Hedging Higher Gas Prices with Energy Stocks
David Rosenberg shares a way to hedge higher prices at the gas pumps.
Volatility and Geopolitical Events
The graph below from Goldman Sachs compares VIX (volatility index) to a measure of geopolitical risk. The two most significant spikes in the VIX since 1990 occurred due to non-war events (financial crisis and Covid). Some of the more prominent invasions/wars (Gulf War, 9/11, Iraq Invasion, and Crimea) resulted in elevated volatility, but, in general, they were below spikes related to financial crises. The current level of VIX, 31, appears in line with prior invasions and wars. What makes this instance a little more complicated in assessing how high VIX can go is the Fed’s coming change of stance.

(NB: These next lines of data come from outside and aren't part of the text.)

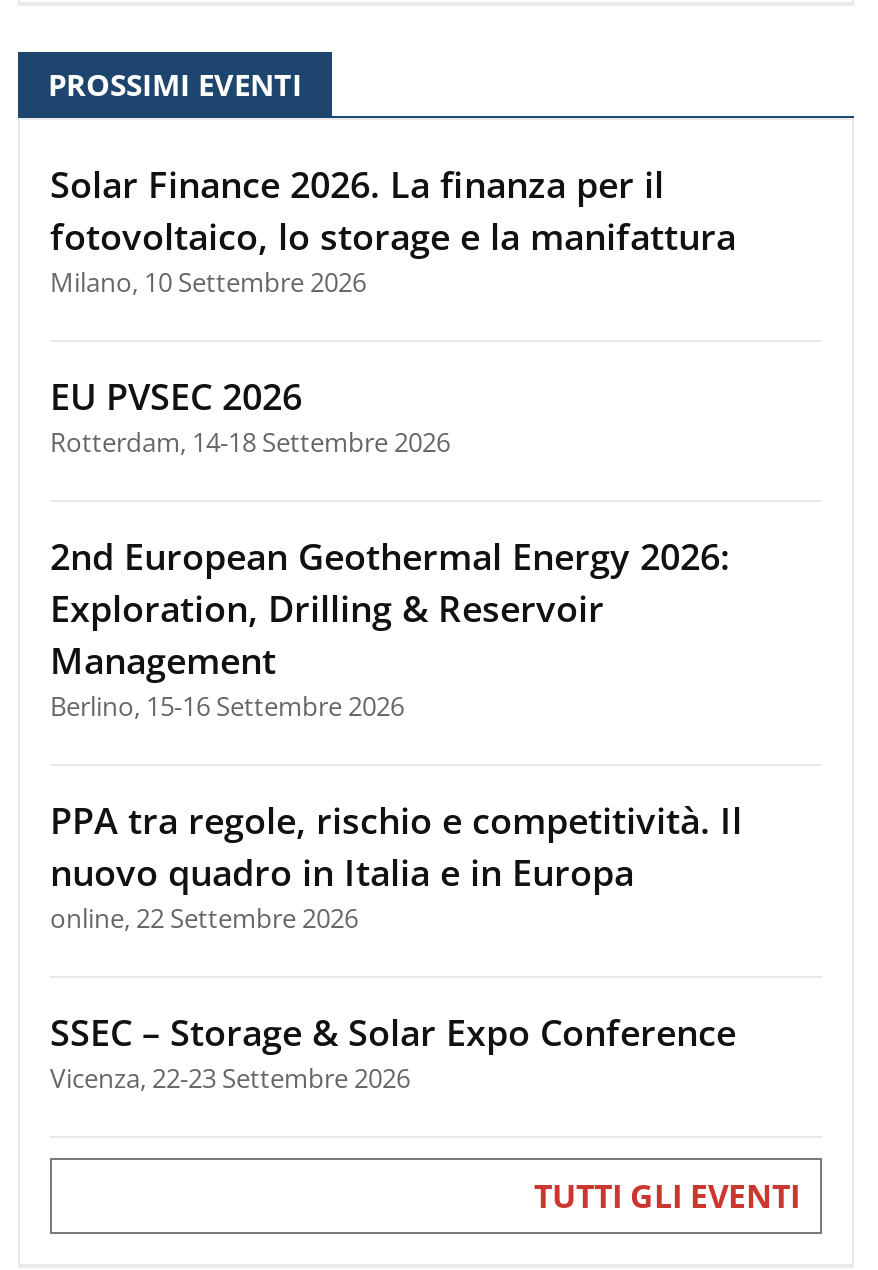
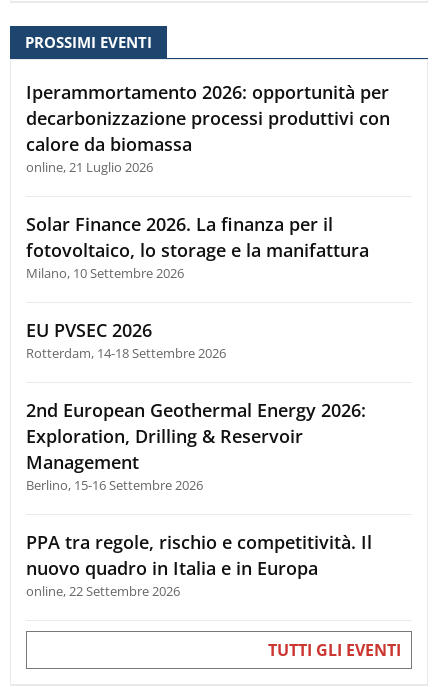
+ Iperammortamento 2026: opportunità per
+ decarbonizzazione processi produttivi con
+ calore da biomassa
+ online, 21 Luglio 2026

moved down: Solar Finance 2026. La finanza per il | fotovoltaico, lo storage e la manifattura | Milano, 10 Settembre 2026 | ... | nuovo quadro in Italia e in Europa | online, 22 Settembre 2026

- SSEC – Storage & Solar Expo Conference
- Vicenza, 22-23 Settembre 2026
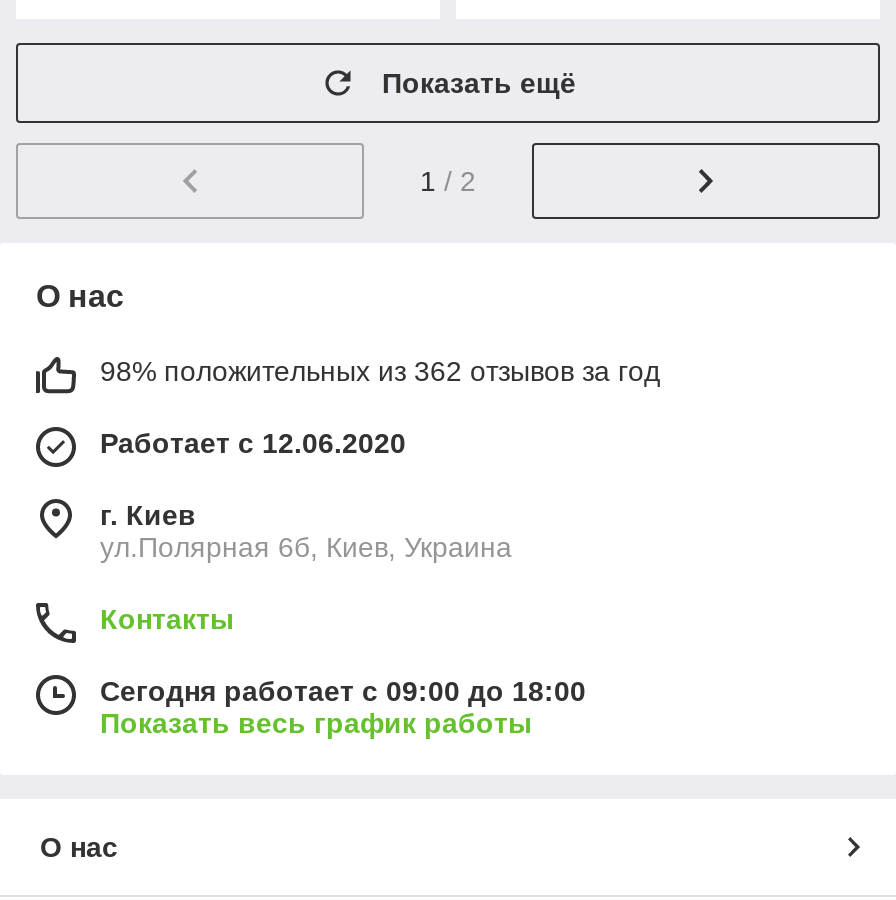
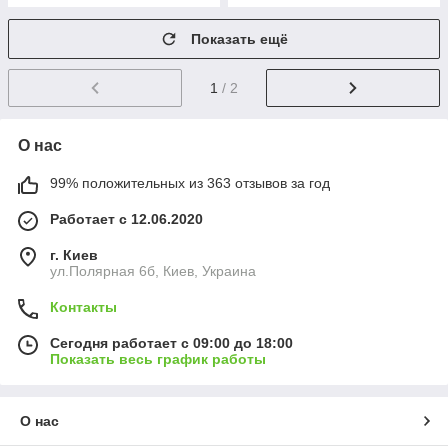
- 98% положительных из 362 отзывов за год
+ 99% положительных из 363 отзывов за год
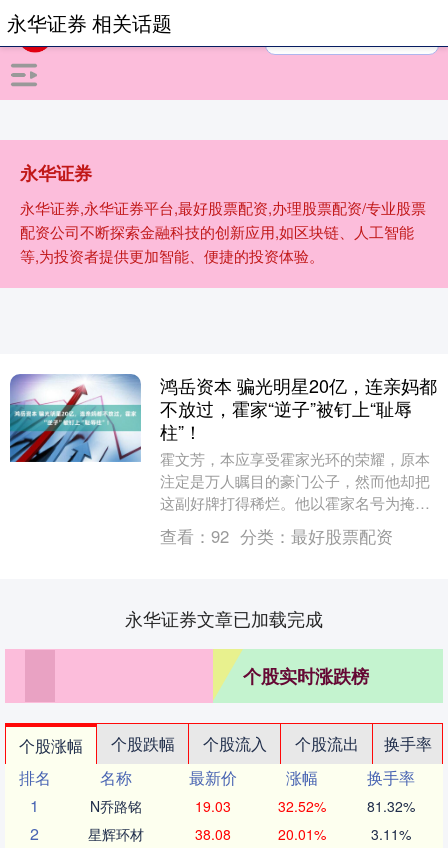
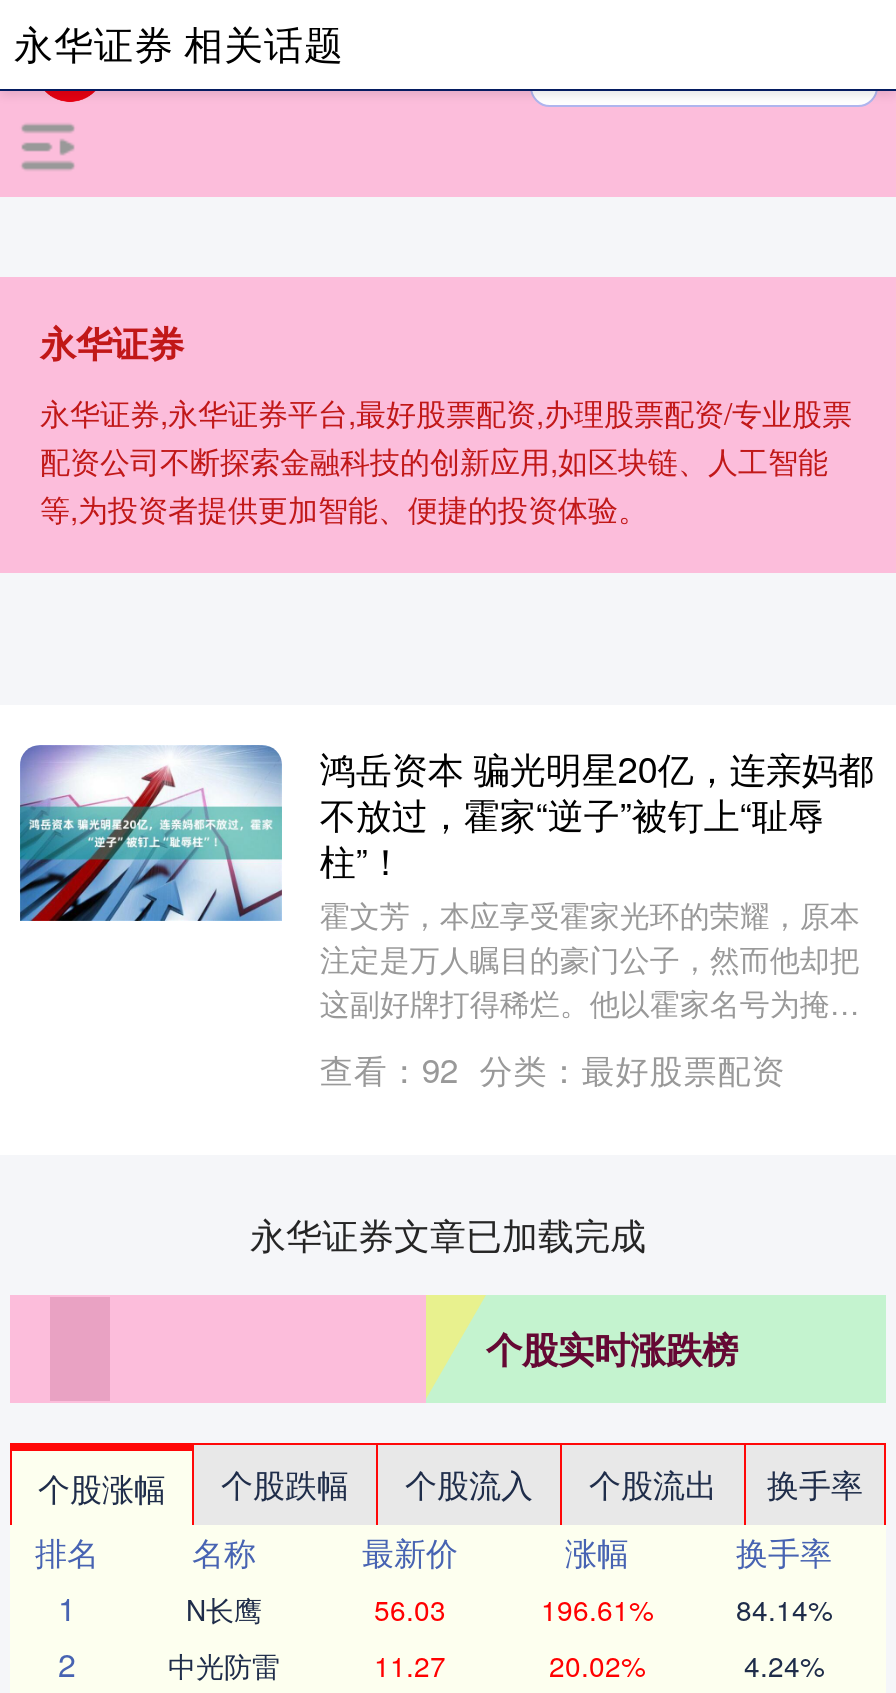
- N乔路铭
- 19.03
- 32.52%
- 81.32%
+ N长鹰
+ 56.03
+ 196.61%
+ 84.14%

- 星辉环材
- 38.08
- 20.01%
- 3.11%
+ 中光防雷
+ 11.27
+ 20.02%
+ 4.24%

Chairman Powell Visits Congress
Fed Chairman Powell will provide congressional testimony today and Thursday. After his testimony, we hope to understand better how the Russian conflict affects the Fed’s decision to hike rates and end QE at the coming March 16th FOMC meeting. Economic data has generally been weak since the last meeting, but inflationary pressures are not relenting. Will he start to talk back rate hikes due to economic slowing or stay firm on multiple hikes this year and QT due to inflation? We presume Powell will get bombarded by legislators from both sides of the aisle pressuring the Fed to reduce inflation. He will likely answer in a hawkish manner, which may scare markets.